Jerome Powell's first policy meeting as chairman of the Federal Reserve is likely to result in an interest-rate increase to 1.5% to 1.75%, market forecasters say. This week's meeting "could set the tone for the rest of this year and beyond, and investors will be wondering whether Mr. Powell sanctions a more aggressive stance than the markets currently expect," says Russ Mould of AJ Bell.
A new group composed of North American institutional investors and hedge funds has been established by the Standards Board of Alternative Investments to examine topics such as best practices and fees. The group, which will work on voluntary standards, involves about 200 managers and investors overseeing assets totaling about $3 trillion.
A review is underway to assess how the Alternative Investment Fund Managers Directive has affected EU and non-EU hedge funds, and the move is prompting concerns that a new round of regulations could be on the way. AIMA has said that EU rules might include tougher restrictions for financial firms without the UK as a lobbying force after Brexit.

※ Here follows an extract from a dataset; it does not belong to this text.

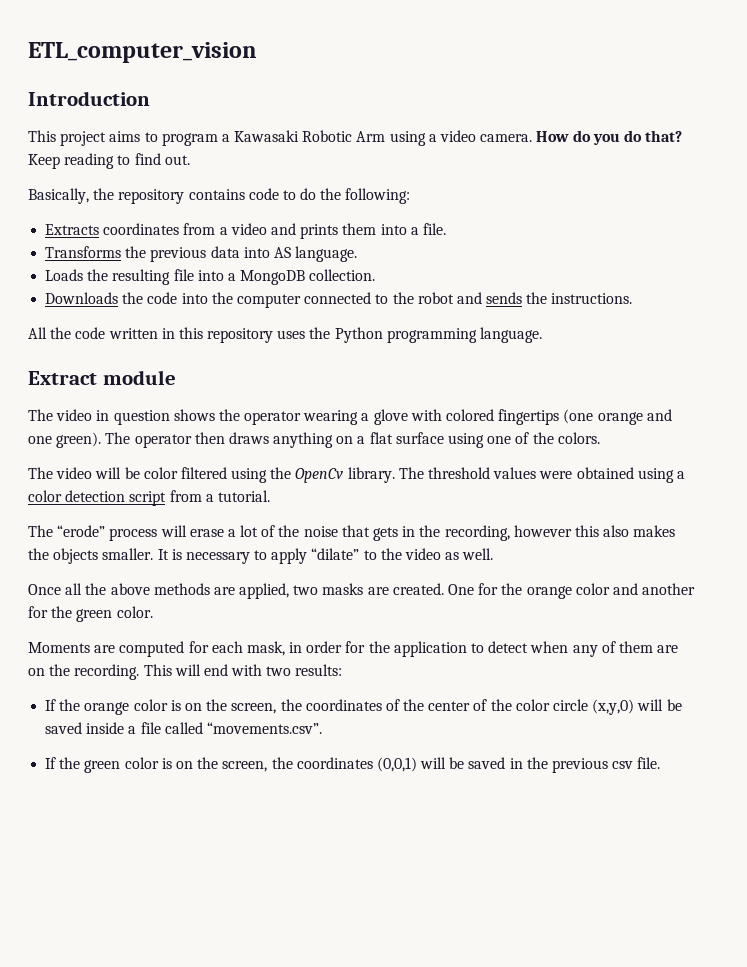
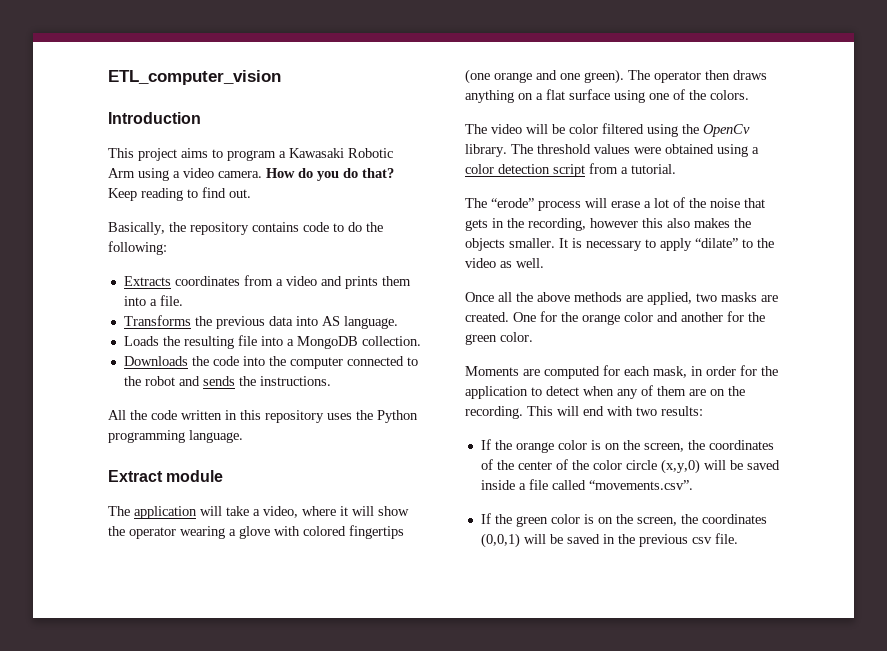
[56,409,215,425] video in question shows -> [134,506,409,519] application will take a video, where it will show

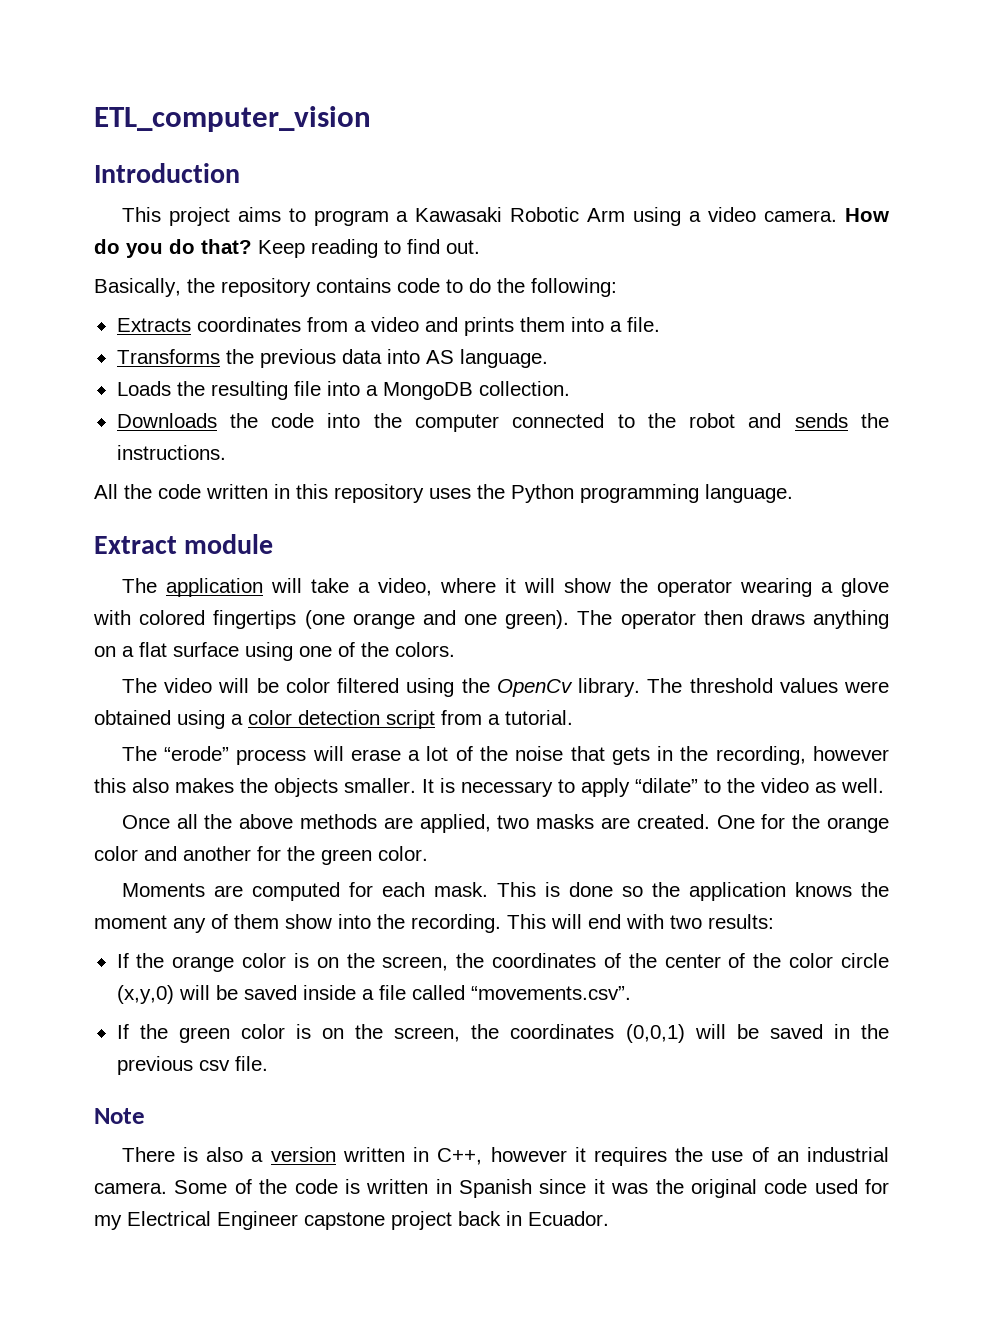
[653,365,778,378] [465,386,614,399] mask, in order for the application to detect when -> [433,882,889,901] [94,915,167,929] mask. This is done so the application knows the moment
[689,389,725,396] are on -> [285,914,371,929] show into
(738, 538) none -> [94,1108,145,1124] [121,1147,890,1166] [94,1179,889,1198] [94,1211,609,1230] // Note // There is also a version written in C++, however it requires the use of an industrial camera. Some of the code is written in Spanish since it was the original code used for my Electrical Engineer capstone project back in Ecuador.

Hedge fund managers and commodity trading advisers generally hold more Treasury bills or cash than long-only fund managers, and therefore could see positive effects from increased interest rates, Ben Carlson writes. Higher short-term interest rates could be beneficial for CTAs that employ trend-following strategies, Carlson writes.

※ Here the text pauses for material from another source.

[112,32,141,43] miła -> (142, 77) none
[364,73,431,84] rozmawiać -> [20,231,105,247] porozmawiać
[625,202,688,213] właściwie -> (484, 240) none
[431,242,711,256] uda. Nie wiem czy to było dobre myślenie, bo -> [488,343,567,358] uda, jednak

Oil prices' short-term volatility in January was at its lowest point since August 2014, John Kemp writes. The volatility has shown a downward trend since early 2016, even as prices have risen more than 40% since mid-2017, Kemp writes.
A letter from the Congressional Black Caucus calls for hedge funds and mutual funds to assess diversity at the companies in which they make investments. Asset managers have influence on many corporate issues, and that influence as shareholders should extend to diversity, the caucus said.
The proposed Retirement Enhancement and Savings Act of 2018 would do away with a fear of fiduciary risk that has discouraged many retirement plan sponsors from offering participants annuity options, said Robert Melia, executive director of the Institutional Retirement Income Council, a nonprofit retirement industry think tank. The bill gives plan sponsors "a very easy safe harbor" that allows them to rely on insurance company representations to satisfy their fiduciary duties, he said.
The Securities and Exchange Commission and the Financial Industry Regulatory Authority have issued their 2018 exam priorities, and while many are familiar, there are a few new ones advisors should pay attention to, writes compliance expert Todd Cipperman. Wrap fee programs, cryptocurrencies and thinly traded securities are among the regulators' new priorities.
Retirement costs roughly three times as much as owning a home or raising a child, with an average cost in the US of more than $700,000. Retirement expert Mitch Tuchman offers three suggestions to help people prepare.